Requirement
Tally every line in the listing that holds the string "depending", then state the total and nothing more.
★ ★ ★
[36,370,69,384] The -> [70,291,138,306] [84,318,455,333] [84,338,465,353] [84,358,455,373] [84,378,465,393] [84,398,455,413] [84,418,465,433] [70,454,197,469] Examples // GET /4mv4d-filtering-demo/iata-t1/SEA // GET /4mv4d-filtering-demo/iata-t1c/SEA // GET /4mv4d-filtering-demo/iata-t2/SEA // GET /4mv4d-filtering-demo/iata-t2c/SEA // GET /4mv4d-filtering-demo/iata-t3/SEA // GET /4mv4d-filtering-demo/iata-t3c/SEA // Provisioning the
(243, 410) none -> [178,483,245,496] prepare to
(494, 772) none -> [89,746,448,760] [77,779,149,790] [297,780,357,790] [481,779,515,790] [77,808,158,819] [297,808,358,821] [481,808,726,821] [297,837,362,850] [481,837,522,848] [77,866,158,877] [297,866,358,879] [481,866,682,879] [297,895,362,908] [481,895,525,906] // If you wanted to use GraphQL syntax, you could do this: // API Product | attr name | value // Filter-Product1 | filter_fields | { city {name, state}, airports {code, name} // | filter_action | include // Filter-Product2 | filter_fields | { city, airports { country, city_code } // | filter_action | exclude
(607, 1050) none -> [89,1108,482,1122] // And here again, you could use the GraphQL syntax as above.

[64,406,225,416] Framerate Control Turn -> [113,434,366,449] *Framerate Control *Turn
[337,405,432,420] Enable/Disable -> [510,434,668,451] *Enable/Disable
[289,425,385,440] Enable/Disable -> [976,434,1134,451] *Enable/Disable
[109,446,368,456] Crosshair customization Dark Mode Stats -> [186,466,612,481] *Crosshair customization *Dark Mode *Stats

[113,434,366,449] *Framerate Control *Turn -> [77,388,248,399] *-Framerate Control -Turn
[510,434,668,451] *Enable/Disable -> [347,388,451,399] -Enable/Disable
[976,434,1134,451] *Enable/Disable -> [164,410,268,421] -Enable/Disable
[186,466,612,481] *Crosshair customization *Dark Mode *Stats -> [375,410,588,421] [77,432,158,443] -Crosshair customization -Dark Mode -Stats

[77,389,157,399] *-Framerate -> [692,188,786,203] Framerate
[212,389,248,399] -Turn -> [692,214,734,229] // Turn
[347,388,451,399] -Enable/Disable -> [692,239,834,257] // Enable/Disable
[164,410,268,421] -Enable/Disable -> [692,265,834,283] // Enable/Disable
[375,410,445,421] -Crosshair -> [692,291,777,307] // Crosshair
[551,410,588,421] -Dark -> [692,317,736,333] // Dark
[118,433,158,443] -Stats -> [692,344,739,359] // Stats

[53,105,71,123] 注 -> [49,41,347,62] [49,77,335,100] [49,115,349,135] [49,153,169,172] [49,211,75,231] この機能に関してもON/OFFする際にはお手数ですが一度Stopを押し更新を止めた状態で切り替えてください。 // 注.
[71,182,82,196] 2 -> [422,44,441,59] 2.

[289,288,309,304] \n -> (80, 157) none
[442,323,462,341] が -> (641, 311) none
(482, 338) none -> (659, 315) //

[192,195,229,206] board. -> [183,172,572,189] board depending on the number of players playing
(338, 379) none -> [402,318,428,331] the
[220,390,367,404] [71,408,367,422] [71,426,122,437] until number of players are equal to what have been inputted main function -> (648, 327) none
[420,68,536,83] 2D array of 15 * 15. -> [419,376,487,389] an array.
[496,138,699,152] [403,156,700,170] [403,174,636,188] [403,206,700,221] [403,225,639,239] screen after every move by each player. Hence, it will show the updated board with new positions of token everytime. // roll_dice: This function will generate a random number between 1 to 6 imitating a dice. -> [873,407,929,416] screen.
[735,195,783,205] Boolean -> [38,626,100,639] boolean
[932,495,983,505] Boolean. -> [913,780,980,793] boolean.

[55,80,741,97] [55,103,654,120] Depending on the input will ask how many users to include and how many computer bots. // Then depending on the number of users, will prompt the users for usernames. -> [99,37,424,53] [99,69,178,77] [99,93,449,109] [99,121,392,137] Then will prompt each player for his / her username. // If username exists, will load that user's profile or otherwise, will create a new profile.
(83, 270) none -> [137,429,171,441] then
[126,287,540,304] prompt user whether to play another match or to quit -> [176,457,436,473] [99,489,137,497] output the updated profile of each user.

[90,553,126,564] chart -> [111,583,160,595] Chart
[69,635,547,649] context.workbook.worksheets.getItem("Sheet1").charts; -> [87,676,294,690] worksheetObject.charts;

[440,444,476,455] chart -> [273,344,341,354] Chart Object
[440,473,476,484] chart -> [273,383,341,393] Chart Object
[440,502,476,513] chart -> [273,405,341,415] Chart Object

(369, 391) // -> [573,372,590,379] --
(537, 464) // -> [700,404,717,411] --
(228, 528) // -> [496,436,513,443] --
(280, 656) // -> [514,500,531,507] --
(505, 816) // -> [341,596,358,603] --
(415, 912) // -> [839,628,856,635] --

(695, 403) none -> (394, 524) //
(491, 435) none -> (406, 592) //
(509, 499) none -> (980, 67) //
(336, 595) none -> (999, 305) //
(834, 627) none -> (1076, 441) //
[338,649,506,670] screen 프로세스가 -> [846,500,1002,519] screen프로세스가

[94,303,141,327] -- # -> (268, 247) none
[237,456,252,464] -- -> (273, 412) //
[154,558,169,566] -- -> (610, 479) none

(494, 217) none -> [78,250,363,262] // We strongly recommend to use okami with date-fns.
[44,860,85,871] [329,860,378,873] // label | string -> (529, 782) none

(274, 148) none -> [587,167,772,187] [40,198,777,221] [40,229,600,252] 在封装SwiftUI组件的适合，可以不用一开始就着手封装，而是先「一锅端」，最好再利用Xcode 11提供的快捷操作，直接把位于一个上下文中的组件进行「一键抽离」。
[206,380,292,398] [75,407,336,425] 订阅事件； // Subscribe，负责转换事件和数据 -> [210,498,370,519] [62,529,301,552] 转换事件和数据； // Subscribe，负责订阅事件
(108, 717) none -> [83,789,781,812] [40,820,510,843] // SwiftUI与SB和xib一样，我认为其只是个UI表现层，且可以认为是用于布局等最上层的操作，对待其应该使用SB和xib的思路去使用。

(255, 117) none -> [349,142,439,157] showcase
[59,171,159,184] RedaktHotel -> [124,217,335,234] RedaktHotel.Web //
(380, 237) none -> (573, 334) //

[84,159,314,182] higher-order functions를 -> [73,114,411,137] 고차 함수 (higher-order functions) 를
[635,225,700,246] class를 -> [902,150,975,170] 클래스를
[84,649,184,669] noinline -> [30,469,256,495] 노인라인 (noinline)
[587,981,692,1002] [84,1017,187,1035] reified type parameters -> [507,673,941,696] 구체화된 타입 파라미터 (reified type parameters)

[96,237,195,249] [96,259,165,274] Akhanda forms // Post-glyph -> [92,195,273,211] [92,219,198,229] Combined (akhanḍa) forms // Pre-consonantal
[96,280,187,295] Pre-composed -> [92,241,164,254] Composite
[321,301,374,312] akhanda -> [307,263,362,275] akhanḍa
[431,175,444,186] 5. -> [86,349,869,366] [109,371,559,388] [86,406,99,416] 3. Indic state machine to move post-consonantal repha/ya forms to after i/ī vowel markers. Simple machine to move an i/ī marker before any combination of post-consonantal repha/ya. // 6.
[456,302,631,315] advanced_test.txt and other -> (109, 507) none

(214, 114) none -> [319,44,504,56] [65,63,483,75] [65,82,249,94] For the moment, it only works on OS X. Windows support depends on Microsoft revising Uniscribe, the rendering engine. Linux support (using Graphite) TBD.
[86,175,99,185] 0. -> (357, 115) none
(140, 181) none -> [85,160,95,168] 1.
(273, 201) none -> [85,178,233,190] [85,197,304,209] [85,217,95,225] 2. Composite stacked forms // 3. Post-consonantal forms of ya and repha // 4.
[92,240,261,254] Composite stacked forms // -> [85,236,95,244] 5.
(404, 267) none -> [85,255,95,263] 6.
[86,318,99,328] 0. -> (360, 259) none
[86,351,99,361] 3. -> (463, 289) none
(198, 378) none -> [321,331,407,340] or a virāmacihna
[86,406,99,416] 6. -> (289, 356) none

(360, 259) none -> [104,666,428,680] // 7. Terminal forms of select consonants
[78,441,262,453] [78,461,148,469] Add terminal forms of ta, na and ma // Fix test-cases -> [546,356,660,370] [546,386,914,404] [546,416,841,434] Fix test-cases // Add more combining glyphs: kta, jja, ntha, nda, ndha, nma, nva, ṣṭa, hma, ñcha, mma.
★ ★ ★
Answer space
2